Metadata-Version: 2.1
Name: pgsql2osm
Version: 1.0
Project-URL: Homepage, https://github.com/feludwig/pgsql2osm
Project-URL: Issues, https://github.com/feludwig/pgsql2osm/issues
Description-Content-Type: text/markdown
License-File: LICENSE
Requires-Dist: lxml
Requires-Dist: psycopg2-binary

# pgsql2osm
Export .osm from a PostgreSQL openstreetmap database

## Motivation

You have access to a PostgreSQL+PostGIS database which contains openstreetmap
data imported by
[`osm2pgsql`](https://osm2pgsql.org/)
for rendering maps.
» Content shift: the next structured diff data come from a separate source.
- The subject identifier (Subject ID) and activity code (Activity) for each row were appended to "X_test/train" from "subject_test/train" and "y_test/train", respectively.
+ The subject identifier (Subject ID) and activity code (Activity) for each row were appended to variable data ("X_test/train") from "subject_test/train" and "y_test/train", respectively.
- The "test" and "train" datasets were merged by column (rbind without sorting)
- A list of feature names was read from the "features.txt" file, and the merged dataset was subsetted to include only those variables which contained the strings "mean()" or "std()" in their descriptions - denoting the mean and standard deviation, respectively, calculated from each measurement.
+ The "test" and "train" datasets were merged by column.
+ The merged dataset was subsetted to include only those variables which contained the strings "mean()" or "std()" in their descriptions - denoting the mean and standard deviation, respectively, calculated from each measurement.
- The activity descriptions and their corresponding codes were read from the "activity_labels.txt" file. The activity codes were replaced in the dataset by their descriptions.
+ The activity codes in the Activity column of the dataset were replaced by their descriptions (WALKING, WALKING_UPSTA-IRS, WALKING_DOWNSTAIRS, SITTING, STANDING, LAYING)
How can you generate an extract
to use with other cartography tools ?


`pgsql2osm` is a python script that can generate the XML in `.osm` format
for all entities within given boundaries.
It attempts to preserve all data attributes from original osm data:
nodes, ways and relations and all their `osm_id`s, all tags, and
interreferences (references to the outside of the extract you choose will be broken,
unless you use `--bbox='-180,-89.99,180,89.99'` to select all available data).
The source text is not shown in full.